_WHAT THIS TASK INVOLVES_. From the line containing "Sp | acc_varname: Indeterminable: unknown" down to the last line of the data, output each line word for word and include nothing else.

Revision comparison data
****************************************

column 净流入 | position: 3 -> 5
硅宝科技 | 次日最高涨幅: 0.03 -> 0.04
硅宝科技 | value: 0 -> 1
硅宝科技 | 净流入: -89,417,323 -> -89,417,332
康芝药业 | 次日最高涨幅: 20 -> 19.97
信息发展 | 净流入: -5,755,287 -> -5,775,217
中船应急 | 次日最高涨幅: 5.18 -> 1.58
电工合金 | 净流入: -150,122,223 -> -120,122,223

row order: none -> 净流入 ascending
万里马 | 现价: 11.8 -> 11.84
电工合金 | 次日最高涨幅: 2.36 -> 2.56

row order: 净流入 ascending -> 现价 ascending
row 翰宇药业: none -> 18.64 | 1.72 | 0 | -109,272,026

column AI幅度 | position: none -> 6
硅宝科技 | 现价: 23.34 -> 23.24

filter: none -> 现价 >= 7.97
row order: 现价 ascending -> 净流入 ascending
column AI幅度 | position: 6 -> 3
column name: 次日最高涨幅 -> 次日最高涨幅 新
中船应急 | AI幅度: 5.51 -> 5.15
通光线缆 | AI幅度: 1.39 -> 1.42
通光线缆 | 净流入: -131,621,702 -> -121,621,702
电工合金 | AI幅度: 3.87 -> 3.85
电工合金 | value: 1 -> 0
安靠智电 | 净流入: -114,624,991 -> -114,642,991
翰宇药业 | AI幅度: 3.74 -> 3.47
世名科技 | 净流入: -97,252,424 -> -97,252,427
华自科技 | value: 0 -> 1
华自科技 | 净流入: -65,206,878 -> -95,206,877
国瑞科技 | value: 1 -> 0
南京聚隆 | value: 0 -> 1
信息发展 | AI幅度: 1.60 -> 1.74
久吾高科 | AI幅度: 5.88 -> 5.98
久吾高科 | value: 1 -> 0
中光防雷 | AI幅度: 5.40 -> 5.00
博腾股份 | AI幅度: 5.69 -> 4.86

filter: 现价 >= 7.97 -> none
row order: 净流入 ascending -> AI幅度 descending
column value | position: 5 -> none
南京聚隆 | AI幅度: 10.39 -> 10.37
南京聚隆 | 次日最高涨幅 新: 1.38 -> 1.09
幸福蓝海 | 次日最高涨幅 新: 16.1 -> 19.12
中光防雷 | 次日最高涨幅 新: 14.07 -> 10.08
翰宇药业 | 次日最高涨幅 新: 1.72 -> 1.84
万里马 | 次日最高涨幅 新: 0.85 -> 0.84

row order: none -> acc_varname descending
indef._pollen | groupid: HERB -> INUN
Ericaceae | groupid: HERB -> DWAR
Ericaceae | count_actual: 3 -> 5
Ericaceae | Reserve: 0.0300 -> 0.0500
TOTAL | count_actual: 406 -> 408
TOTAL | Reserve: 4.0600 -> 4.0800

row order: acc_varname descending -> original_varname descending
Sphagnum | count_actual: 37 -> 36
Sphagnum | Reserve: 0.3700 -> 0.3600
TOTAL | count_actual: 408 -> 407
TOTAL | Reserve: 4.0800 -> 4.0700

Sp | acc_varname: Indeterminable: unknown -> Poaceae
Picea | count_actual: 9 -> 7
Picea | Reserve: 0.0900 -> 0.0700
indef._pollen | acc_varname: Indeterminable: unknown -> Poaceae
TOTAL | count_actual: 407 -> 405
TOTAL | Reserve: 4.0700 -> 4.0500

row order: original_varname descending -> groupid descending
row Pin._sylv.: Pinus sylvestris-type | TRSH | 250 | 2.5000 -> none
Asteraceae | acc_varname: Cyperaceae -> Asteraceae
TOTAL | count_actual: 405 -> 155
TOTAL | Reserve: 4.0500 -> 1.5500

****************************************

_EXERCISE SOLUTION_.
Sp | acc_varname: Indeterminable: unknown -> Poaceae
Picea | count_actual: 9 -> 7
Picea | Reserve: 0.0900 -> 0.0700
indef._pollen | acc_varname: Indeterminable: unknown -> Poaceae
TOTAL | count_actual: 407 -> 405
TOTAL | Reserve: 4.0700 -> 4.0500

row order: original_varname descending -> groupid descending
row Pin._sylv.: Pinus sylvestris-type | TRSH | 250 | 2.5000 -> none
Asteraceae | acc_varname: Cyperaceae -> Asteraceae
TOTAL | count_actual: 405 -> 155
TOTAL | Reserve: 4.0500 -> 1.5500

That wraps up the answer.